[Dataset records]
● ● ● ●

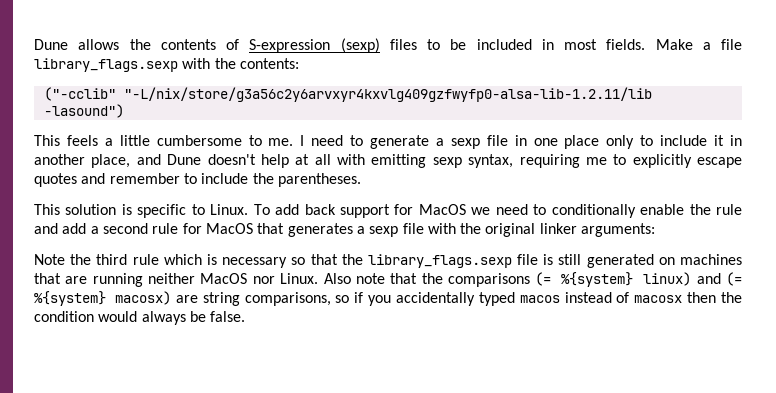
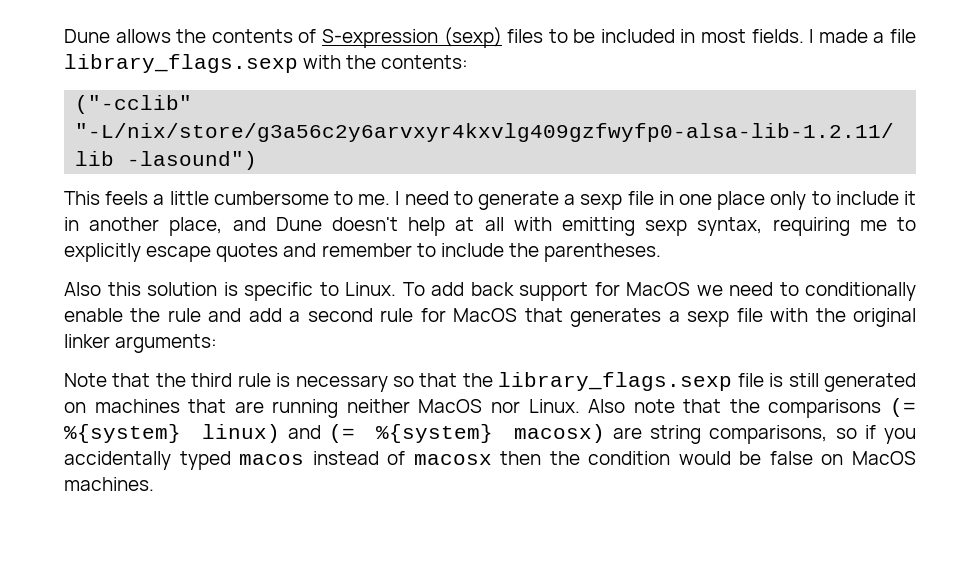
- Make a file library_flags.sexp with the contents:
+ I made a file library_flags.sexp with the contents:
- This solution is specific to Linux.
+ Also this solution is specific to Linux.
- Note the third rule which is necessary so that the library_flags.sexp file is still generated on machines that are running neither MacOS nor Linux.
+ Note that the third rule is necessary so that the library_flags.sexp file is still generated on machines that are running neither MacOS nor Linux.
- Also note that the comparisons (= %{system} linux) and (= %{system} macosx) are string comparisons, so if you accidentally typed macos instead of macosx then the condition would always be false.
+ Also note that the comparisons (= %{system} linux) and (= %{system} macosx) are string comparisons, so if you accidentally typed macos instead of macosx then the condition would be false on MacOS machines.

● ● ● ●

EXERCISE GOAL - Your answer is all of the records restated word for word, pictures excluded.

ANSWER -
- Make a file library_flags.sexp with the contents:
+ I made a file library_flags.sexp with the contents:
- This solution is specific to Linux.
+ Also this solution is specific to Linux.
- Note the third rule which is necessary so that the library_flags.sexp file is still generated on machines that are running neither MacOS nor Linux.
+ Note that the third rule is necessary so that the library_flags.sexp file is still generated on machines that are running neither MacOS nor Linux.
- Also note that the comparisons (= %{system} linux) and (= %{system} macosx) are string comparisons, so if you accidentally typed macos instead of macosx then the condition would always be false.
+ Also note that the comparisons (= %{system} linux) and (= %{system} macosx) are string comparisons, so if you accidentally typed macos instead of macosx then the condition would be false on MacOS machines.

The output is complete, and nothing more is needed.